What is required:
The expected copy holds every entry exactly and none of the pictures.

========

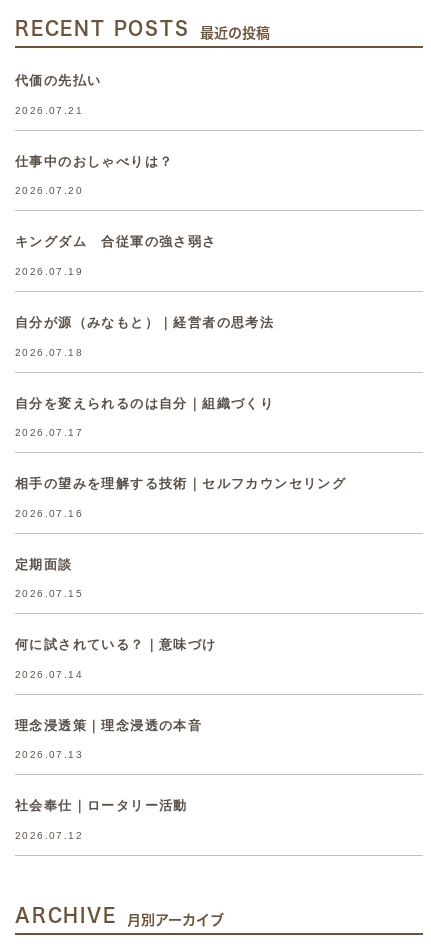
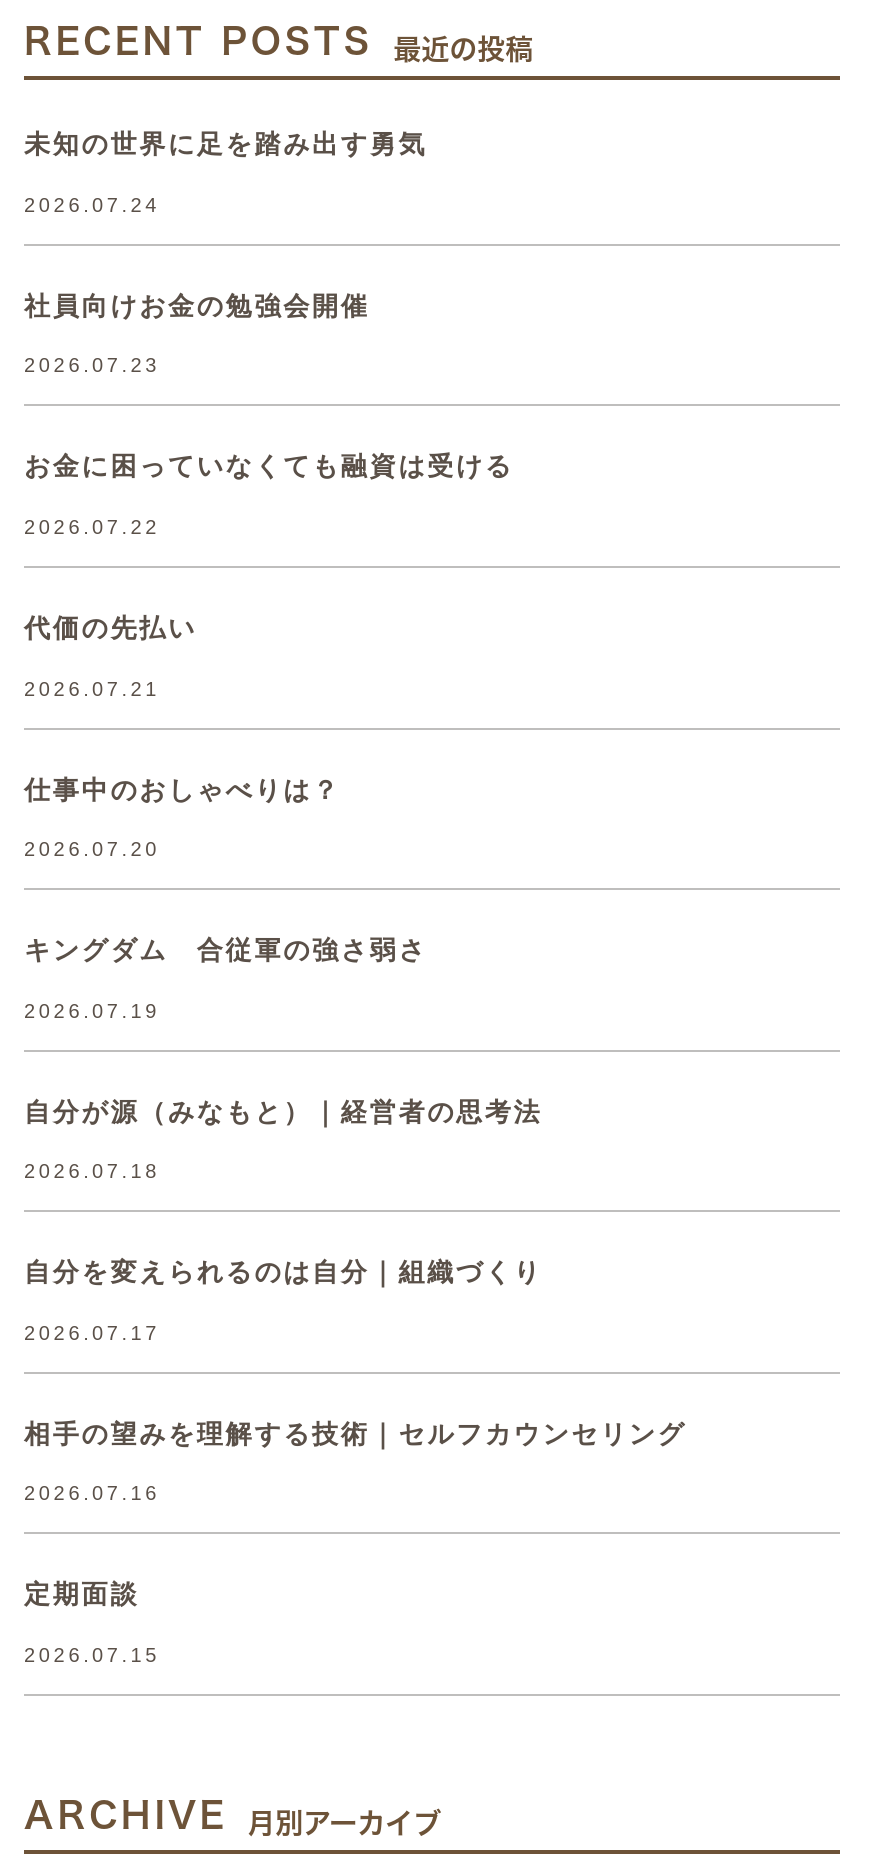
+ 未知の世界に足を踏み出す勇気
+ 2026.07.24

+ 社員向けお金の勉強会開催
+ 2026.07.23

+ お金に困っていなくても融資は受ける
+ 2026.07.22

moved down: 代価の先払い | 2026.07.21 | 仕事中のおしゃべりは？ | ... | 定期面談 | 2026.07.15

- 何に試されている？｜意味づけ
- 2026.07.14

- 理念浸透策｜理念浸透の本音
- 2026.07.13

- 社会奉仕｜ロータリー活動
- 2026.07.12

========

Written solution:
+ 未知の世界に足を踏み出す勇気
+ 2026.07.24

+ 社員向けお金の勉強会開催
+ 2026.07.23

+ お金に困っていなくても融資は受ける
+ 2026.07.22

moved down: 代価の先払い | 2026.07.21 | 仕事中のおしゃべりは？ | ... | 定期面談 | 2026.07.15

- 何に試されている？｜意味づけ
- 2026.07.14

- 理念浸透策｜理念浸透の本音
- 2026.07.13

- 社会奉仕｜ロータリー活動
- 2026.07.12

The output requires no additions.